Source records
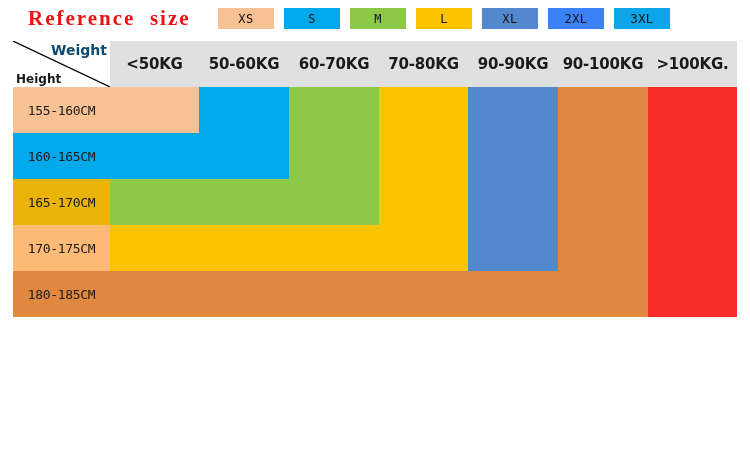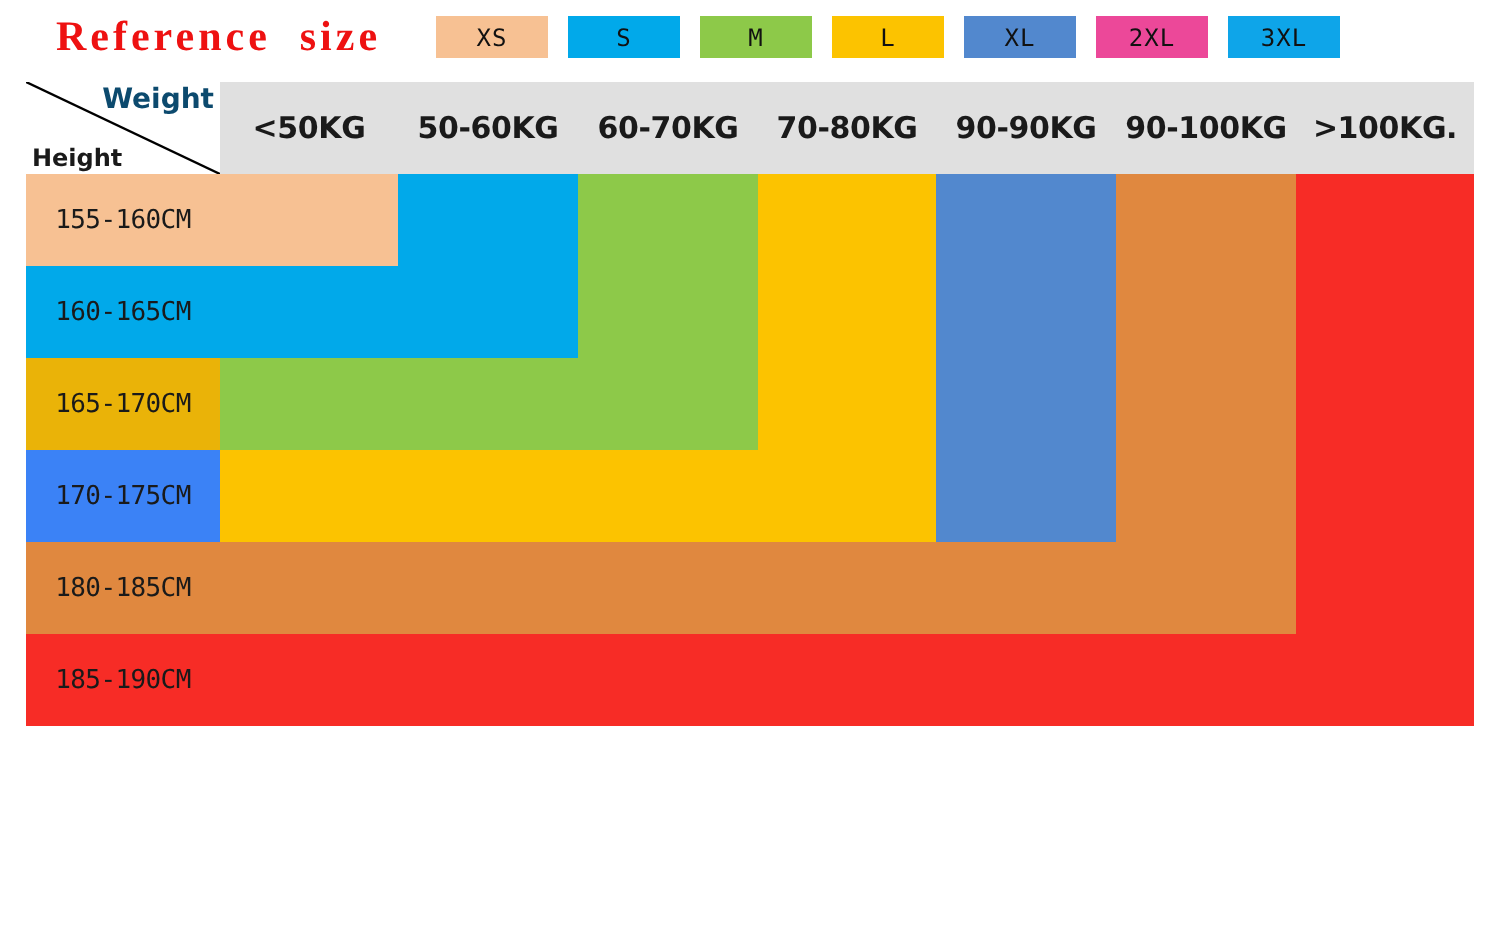--- a/index.html
+++ b/index.html
@@ -160,7 +160,7 @@
         <div class="legend-chip" style="background: rgb(141, 201, 73);">M</div>
         <div class="legend-chip" style="background: rgb(252, 195, 0);">L</div>
         <div class="legend-chip" style="background: rgb(82, 136, 206);">XL</div>
-        <div class="legend-chip" style="background: #ec4899;">2XL</div>
+        <div class="legend-chip" style="background: #3b82f6;">2XL</div>
         <div class="legend-chip" style="background: #0ea5e9;">3XL</div>
       </div>
   </div>

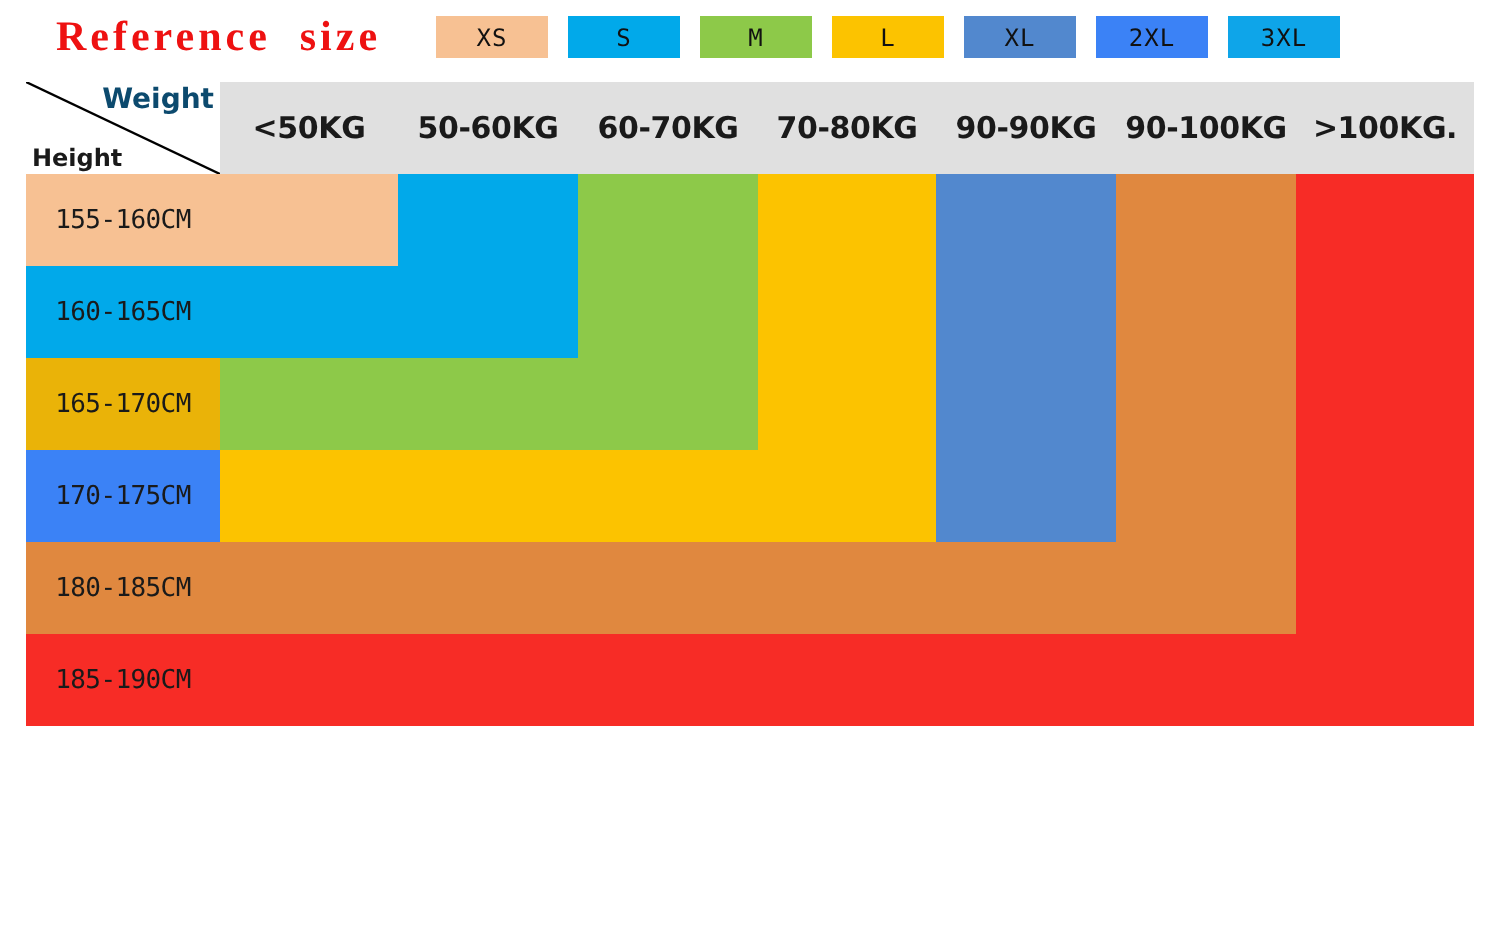--- a/index.html
+++ b/index.html
@@ -226,7 +226,7 @@
           <td class="cell last" style="background: rgb(247, 44, 38);"></td>
         </tr>
         <tr>
-          <td class="cell rowhead" style="background: #3b82f6;">170-175CM</td>
+          <td class="cell rowhead" style="background: #fdba74;">170-175CM</td>
           <td class="cell" style="background: rgb(252, 195, 0);"></td>
           <td class="cell" style="background: rgb(252, 195, 0);"></td>
           <td class="cell" style="background: rgb(252, 195, 0);"></td>

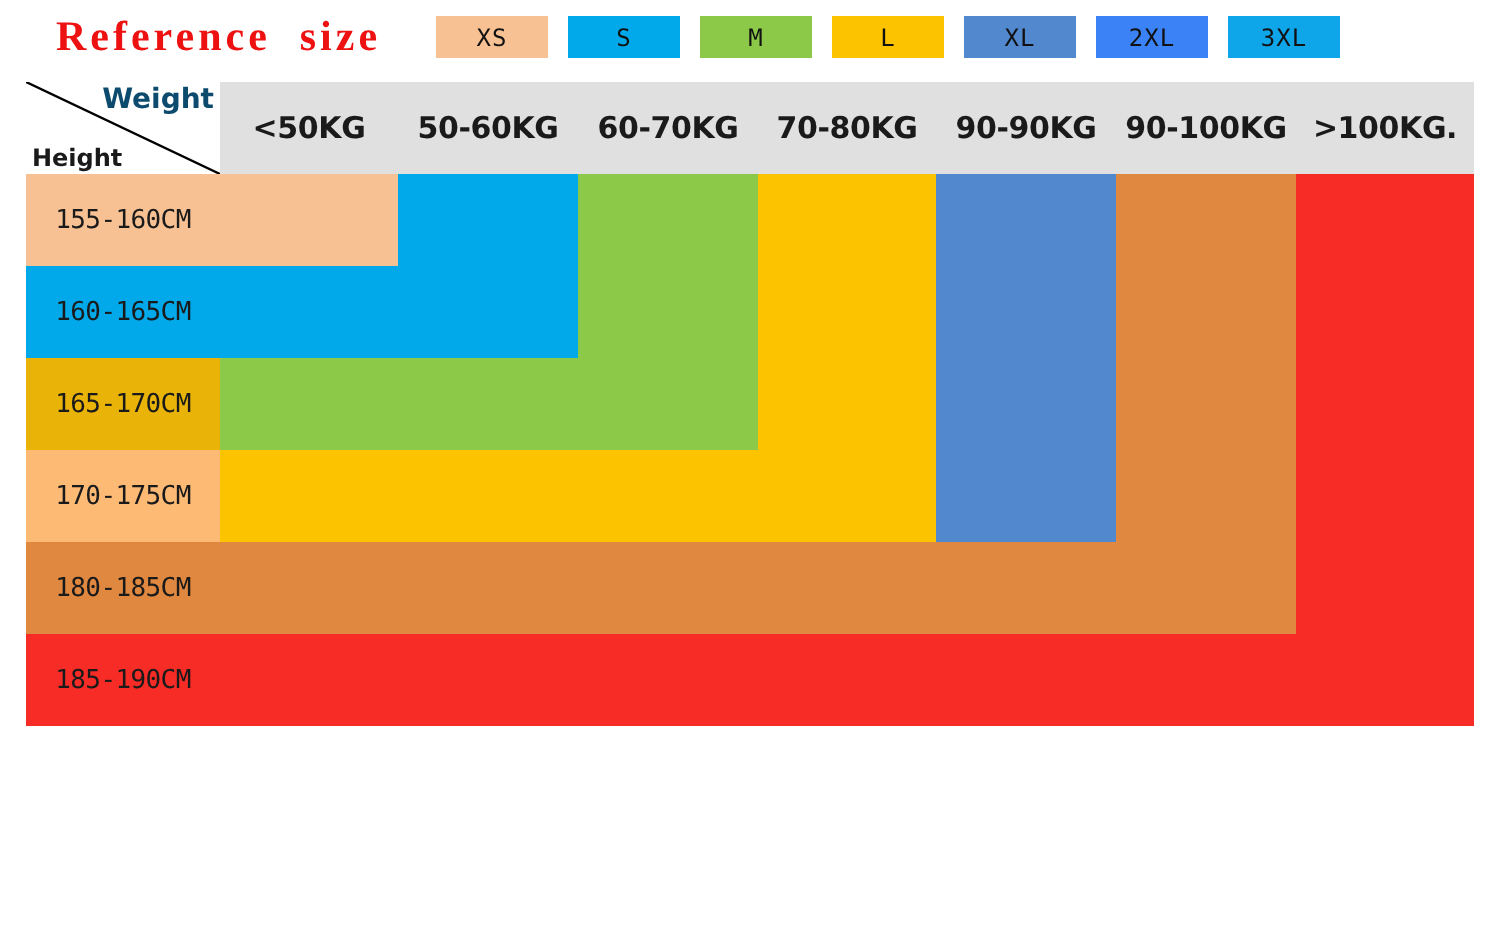--- a/index.html
+++ b/index.html
@@ -245,16 +245,6 @@
           <td class="cell" style="background: rgb(224, 136, 63);"></td>
           <td class="cell last" style="background: rgb(247, 44, 38);"></td>
         </tr>
-        <tr class="row-last">
-          <td class="cell rowhead" style="background: rgb(247, 44, 38);">185-190CM</td>
-          <td class="cell" style="background: rgb(247, 44, 38);"></td>
-          <td class="cell" style="background: rgb(247, 44, 38);"></td>
-          <td class="cell" style="background: rgb(247, 44, 38);"></td>
-          <td class="cell" style="background: rgb(247, 44, 38);"></td>
-          <td class="cell" style="background: rgb(247, 44, 38);"></td>
-          <td class="cell" style="background: rgb(247, 44, 38);"></td>
-          <td class="cell last" style="background: rgb(247, 44, 38);"></td>
-        </tr>
       </tbody>
   </table>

- _Aim of the exercise_: Without altering anything, output all the lines above but none of the images.

- _Answer for the task_:
--- a/index.html
+++ b/index.html
@@ -160,7 +160,7 @@
         <div class="legend-chip" style="background: rgb(141, 201, 73);">M</div>
         <div class="legend-chip" style="background: rgb(252, 195, 0);">L</div>
         <div class="legend-chip" style="background: rgb(82, 136, 206);">XL</div>
-        <div class="legend-chip" style="background: #ec4899;">2XL</div>
+        <div class="legend-chip" style="background: #3b82f6;">2XL</div>
         <div class="legend-chip" style="background: #0ea5e9;">3XL</div>
       </div>
   </div>

--- a/index.html
+++ b/index.html
@@ -226,7 +226,7 @@
           <td class="cell last" style="background: rgb(247, 44, 38);"></td>
         </tr>
         <tr>
-          <td class="cell rowhead" style="background: #3b82f6;">170-175CM</td>
+          <td class="cell rowhead" style="background: #fdba74;">170-175CM</td>
           <td class="cell" style="background: rgb(252, 195, 0);"></td>
           <td class="cell" style="background: rgb(252, 195, 0);"></td>
           <td class="cell" style="background: rgb(252, 195, 0);"></td>

--- a/index.html
+++ b/index.html
@@ -245,16 +245,6 @@
           <td class="cell" style="background: rgb(224, 136, 63);"></td>
           <td class="cell last" style="background: rgb(247, 44, 38);"></td>
         </tr>
-        <tr class="row-last">
-          <td class="cell rowhead" style="background: rgb(247, 44, 38);">185-190CM</td>
-          <td class="cell" style="background: rgb(247, 44, 38);"></td>
-          <td class="cell" style="background: rgb(247, 44, 38);"></td>
-          <td class="cell" style="background: rgb(247, 44, 38);"></td>
-          <td class="cell" style="background: rgb(247, 44, 38);"></td>
-          <td class="cell" style="background: rgb(247, 44, 38);"></td>
-          <td class="cell" style="background: rgb(247, 44, 38);"></td>
-          <td class="cell last" style="background: rgb(247, 44, 38);"></td>
-        </tr>
       </tbody>
   </table>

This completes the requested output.